"Jim Hosking is the wacky deadpan surrealist of indie cinema who has now created another bizarre stoner comedy, a two-hander and a bit lower budget than his earlier works such as The Greasy Strangler and An Evening With Beverly Luff Linn. It is like an epic-length Mitchell and Webb sketch in fact, the kind of film you find yourself laughing along to, just a bit, in a spirit of throwing in the towel"
"The setting is Mull of Kintyre in 1981, and a pop star called Paul, with a strangely familiar but also entirely ersatz Liverpool accent, is welcoming a visitor, who arrives implausibly by rowing boat through the choppy grey sea. This is a blind Black pop legend called Stevie, who appears nonetheless to be able to see (and derisively imitate) Paul's quirkiest mannerism whenever he gives it: a perky thumbs-up."
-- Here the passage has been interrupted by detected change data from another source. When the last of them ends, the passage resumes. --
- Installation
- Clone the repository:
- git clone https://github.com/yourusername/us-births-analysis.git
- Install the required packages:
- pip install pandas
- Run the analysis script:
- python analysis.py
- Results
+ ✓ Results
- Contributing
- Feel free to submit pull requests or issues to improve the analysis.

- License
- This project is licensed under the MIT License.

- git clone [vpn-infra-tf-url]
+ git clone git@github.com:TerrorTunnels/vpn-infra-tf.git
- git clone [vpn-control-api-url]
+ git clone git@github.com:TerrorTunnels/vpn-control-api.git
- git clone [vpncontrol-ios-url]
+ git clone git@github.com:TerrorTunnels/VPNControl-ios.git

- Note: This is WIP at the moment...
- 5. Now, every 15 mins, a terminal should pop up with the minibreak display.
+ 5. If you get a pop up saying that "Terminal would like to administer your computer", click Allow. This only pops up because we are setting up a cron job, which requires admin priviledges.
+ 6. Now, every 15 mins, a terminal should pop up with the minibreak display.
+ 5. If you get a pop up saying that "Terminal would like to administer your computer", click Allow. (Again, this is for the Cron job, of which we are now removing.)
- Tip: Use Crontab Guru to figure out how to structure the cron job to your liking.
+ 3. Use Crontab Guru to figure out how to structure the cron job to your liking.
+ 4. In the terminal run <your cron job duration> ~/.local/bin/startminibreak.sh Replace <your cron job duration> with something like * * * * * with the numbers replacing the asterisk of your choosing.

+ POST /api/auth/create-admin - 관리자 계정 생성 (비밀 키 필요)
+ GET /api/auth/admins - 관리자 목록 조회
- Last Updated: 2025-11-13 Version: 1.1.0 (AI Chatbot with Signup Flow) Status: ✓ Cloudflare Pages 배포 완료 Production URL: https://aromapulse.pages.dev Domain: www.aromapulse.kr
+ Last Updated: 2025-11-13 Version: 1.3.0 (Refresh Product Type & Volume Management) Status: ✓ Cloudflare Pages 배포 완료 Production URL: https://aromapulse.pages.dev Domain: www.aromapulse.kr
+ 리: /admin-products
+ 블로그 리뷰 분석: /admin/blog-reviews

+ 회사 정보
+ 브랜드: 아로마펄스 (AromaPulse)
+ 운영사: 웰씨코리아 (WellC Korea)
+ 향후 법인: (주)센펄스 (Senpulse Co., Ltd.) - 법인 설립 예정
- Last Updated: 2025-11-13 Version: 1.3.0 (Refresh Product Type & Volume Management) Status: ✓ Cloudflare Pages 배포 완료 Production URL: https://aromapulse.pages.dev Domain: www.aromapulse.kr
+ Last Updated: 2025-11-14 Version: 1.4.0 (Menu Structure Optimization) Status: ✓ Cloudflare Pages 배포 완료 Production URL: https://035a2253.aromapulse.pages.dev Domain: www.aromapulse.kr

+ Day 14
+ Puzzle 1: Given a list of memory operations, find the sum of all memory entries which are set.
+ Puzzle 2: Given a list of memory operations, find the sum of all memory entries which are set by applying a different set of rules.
A wacky deadpan surrealist indie stoner comedy uses a low-budget two-hander format that evokes an epic-length sketch and delivers reluctant laughter through mugging and exaggerated gestures. Set in Mull of Kintyre in 1981, a faux-Liverpool pop star named Paul welcomes a visitor who arrives by rowing boat: a blind Black pop legend called Stevie who nevertheless mirrors Paul's quirky thumbs-up. Their conversations alternate wariness, hostility, and tentative tolerance as they share tea, whisky, and a doobie. The pair embark on peculiar adventures—icy swims, dressing as sheep, and surreal antics—without ever actually composing the promised pro-harmony pop single.